I am on a small box by myself. Even though you wouldn’t think that tonus plays a part while you’re just sitting, it does. You have to use your latissimus dorsi to hold your back straight and tall. You don’t want to slouch onstage, it gives you a bad image, and starts the whole production off rocky. When we stand, we need to still keep our backs straight holding th latissimus dorsi muscles tense, and using our gluteus maximus, gastrocnemius, and peroneus to pull your body up without using your hands to push on the ground.
Next, we walk around and under Sade, using the latissimus dorsi to hold our backs tall, and we also are using our deltoid muscles, our infraspinatus, and our teres major to hold our arms to our sides with energy. As we continue the combinations, my group on the risers has to hold an arabesque. This may not seem to be a complicated step, but there are many muscles that are used to give this step energy. The muscles that aid in the holding of this position are the latissimus dorsi, triceps, biceps, quadriceps, vastus lateralis, vastus medialis, peronus, soleus, and of course the gluteus maximus.
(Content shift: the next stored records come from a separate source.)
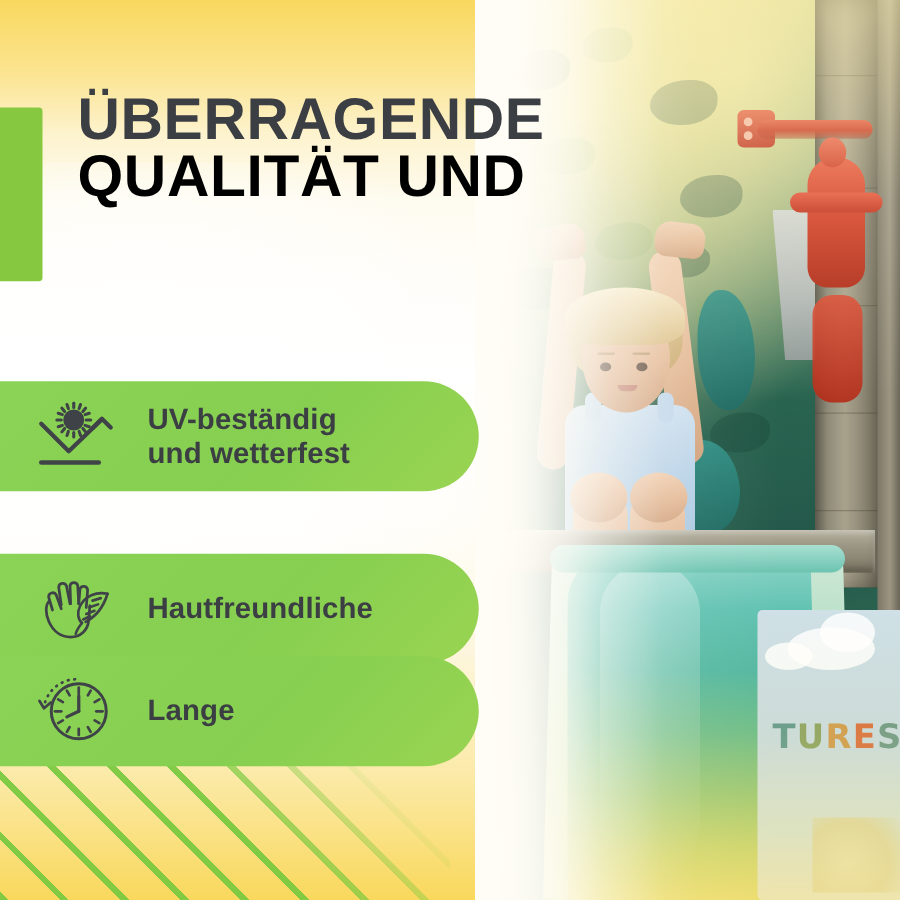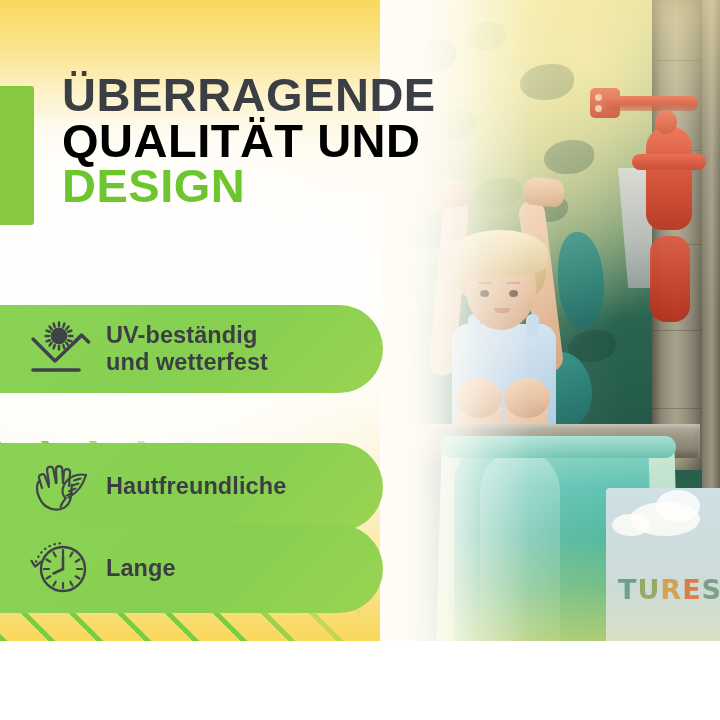"ÜBERRAGENDE" .poster { height: 641px -> 720px }
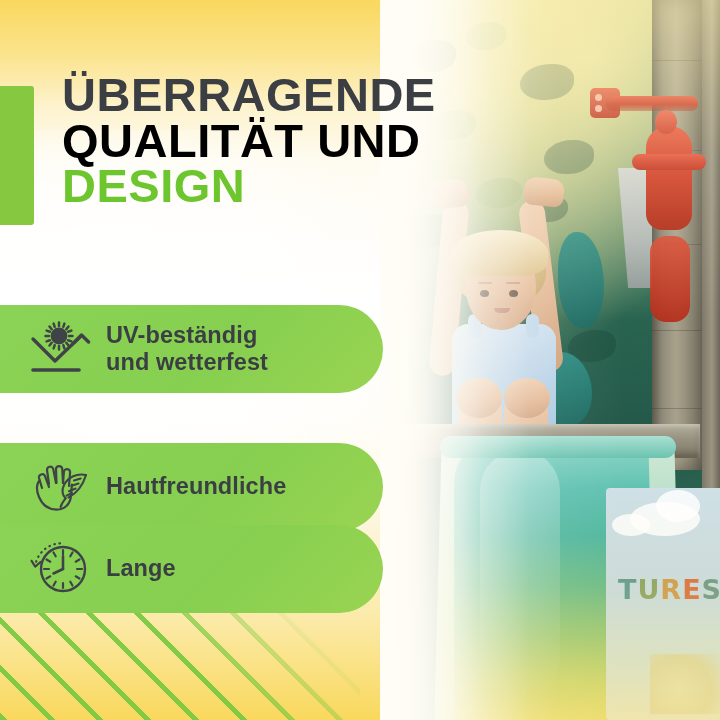"DESIGN" span.l3 { html: <span>DESIGN</span> -> none }
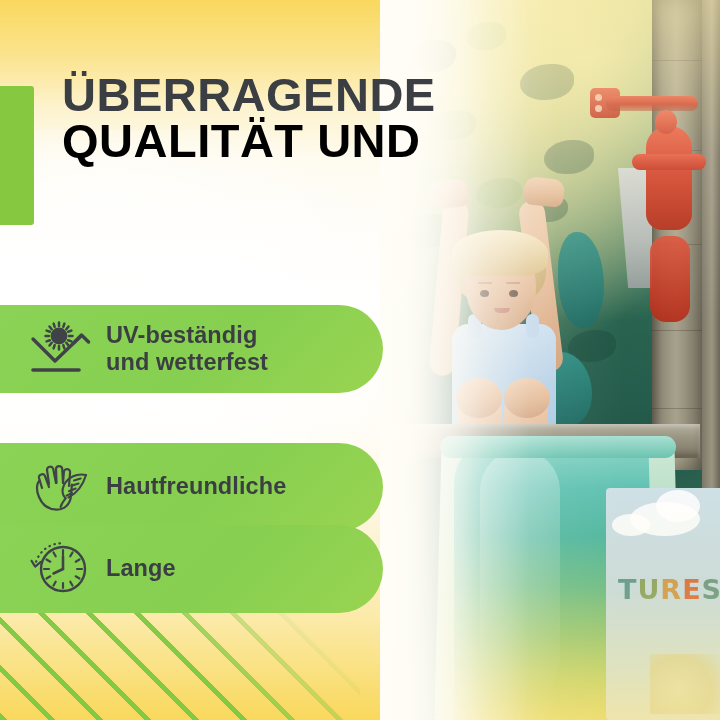"UV-beständig" .pill-text { margin-left: 8px -> 20px }
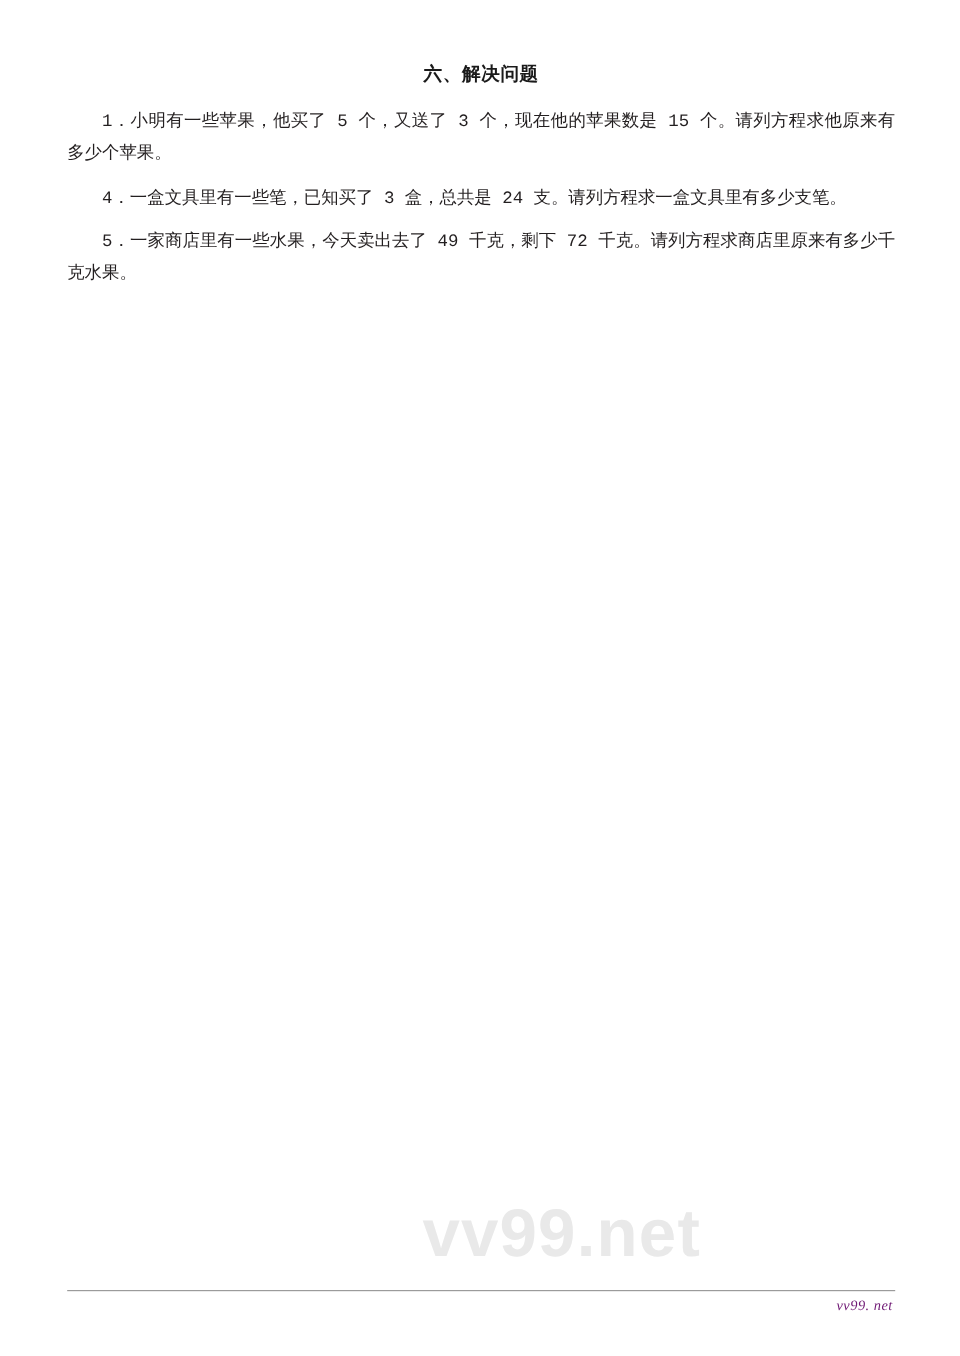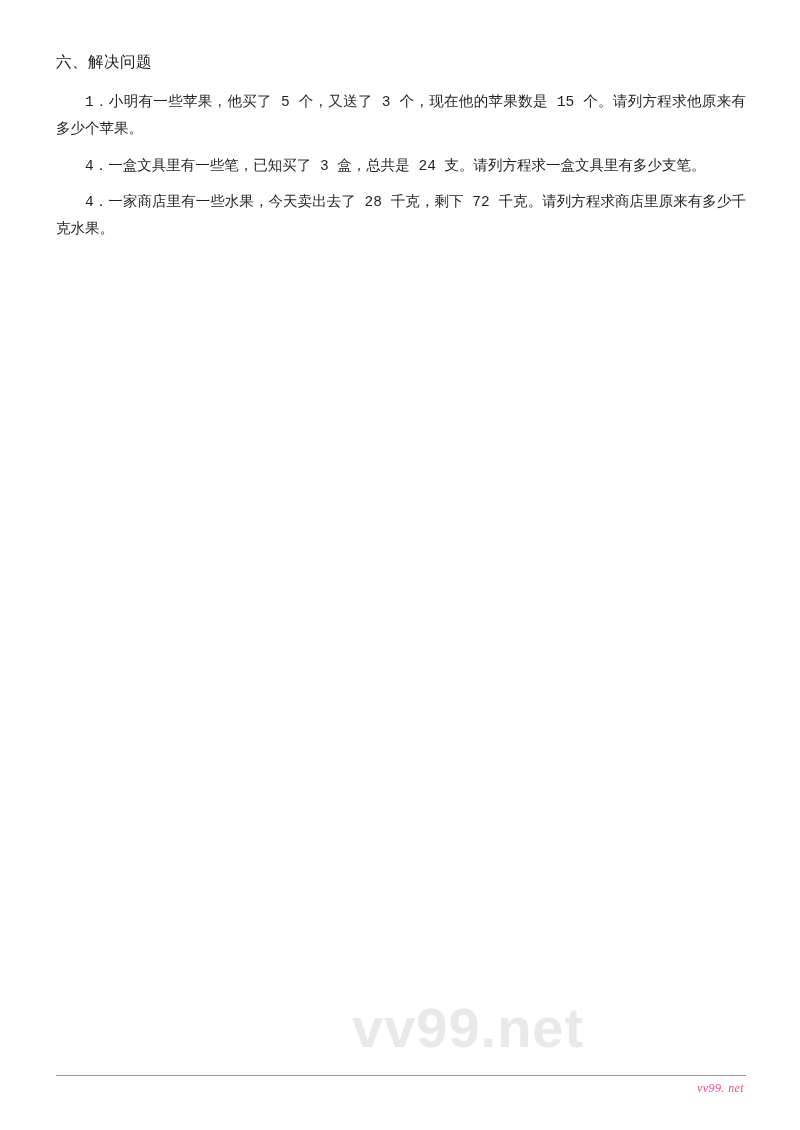"六、解决问题" .section-title { font-weight: normal -> bold; text-align: none -> center }
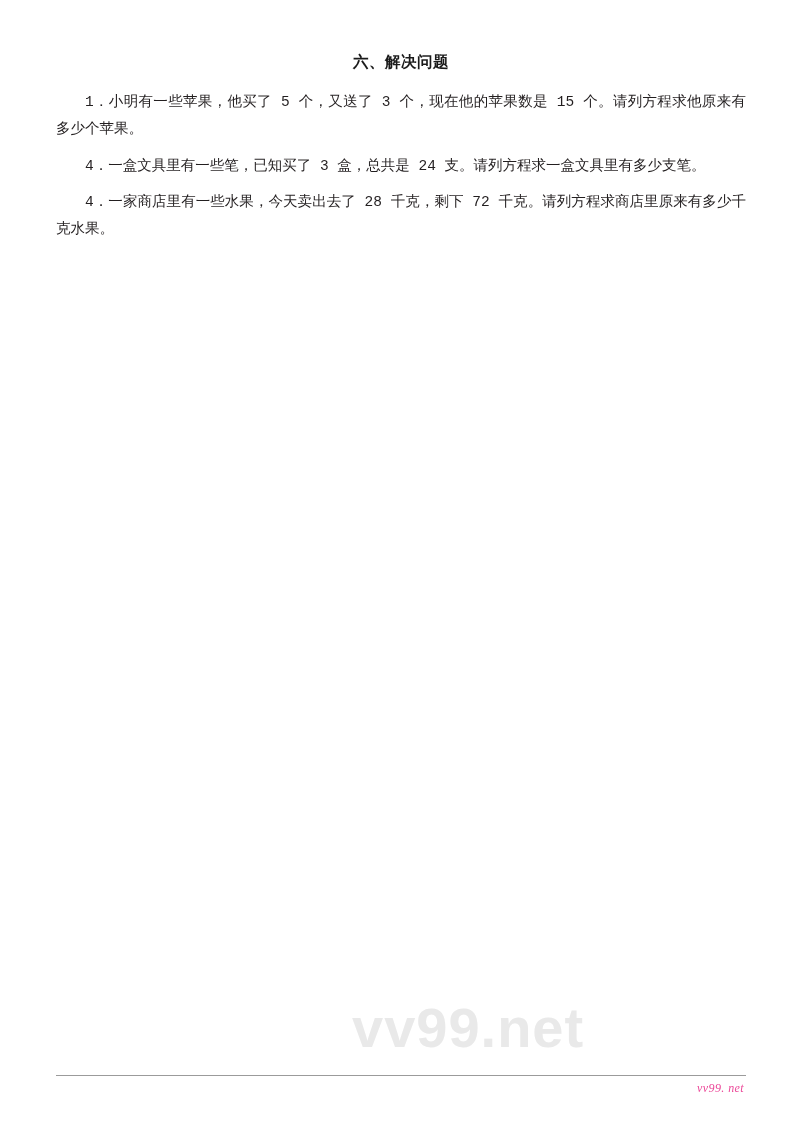"4．一家商店里有一些水果，今天卖出去了 28 千克，剩下 72" p.problem { text: 4．一家商店里有一些水果，今天卖出去了 28 -> 5．一家商店里有一些水果，今天卖出去了 49 }
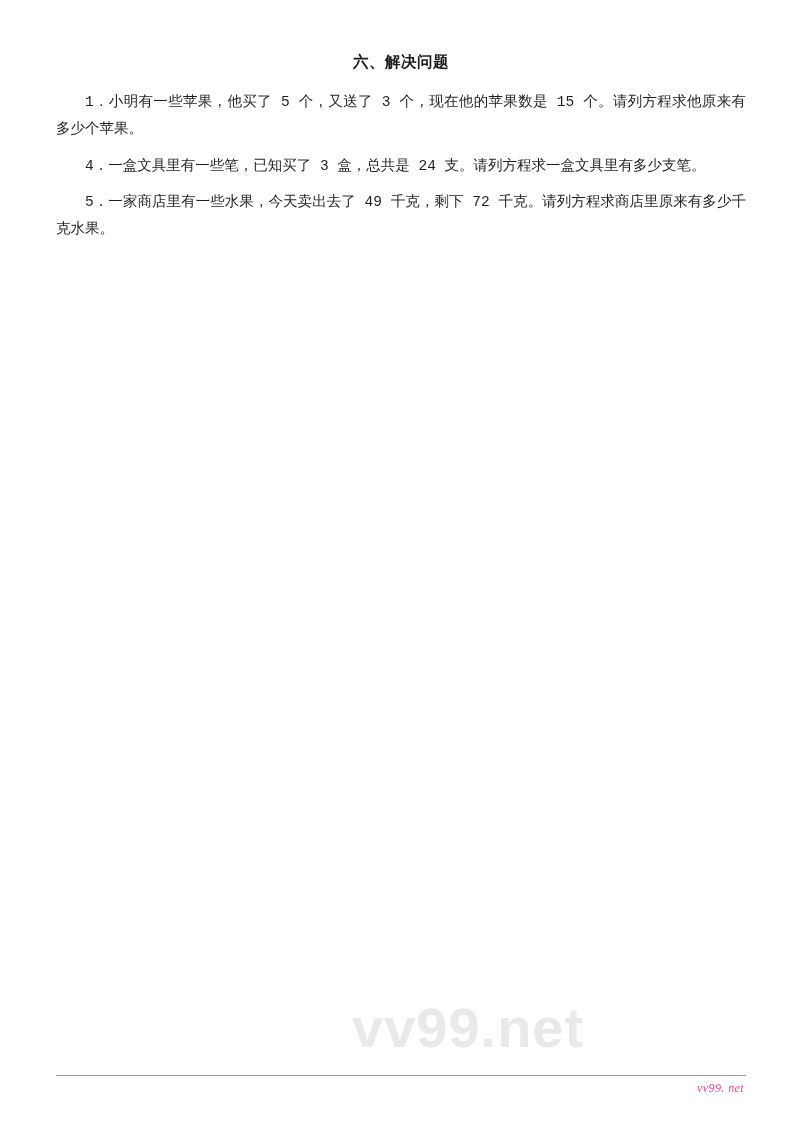"vv99. net" .footer-text { color: #ec4899 -> #701a75 }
Tonus is essential to dance, and show choir. You always have to have stage presence evident no matter what you are doing onstage. You have to pretend like you are the only one onstage and do your best, because all eyes are on you. If everyone else is bright and full of energy and you are slouchy and weak, then all eyes will be on you, and points will be taken away. You have to pretend that the groups score as a whole counts on you, and that everyone is depending on you to do your part. Show choir is teamwork, and if you don’t play your part the whole group will fail.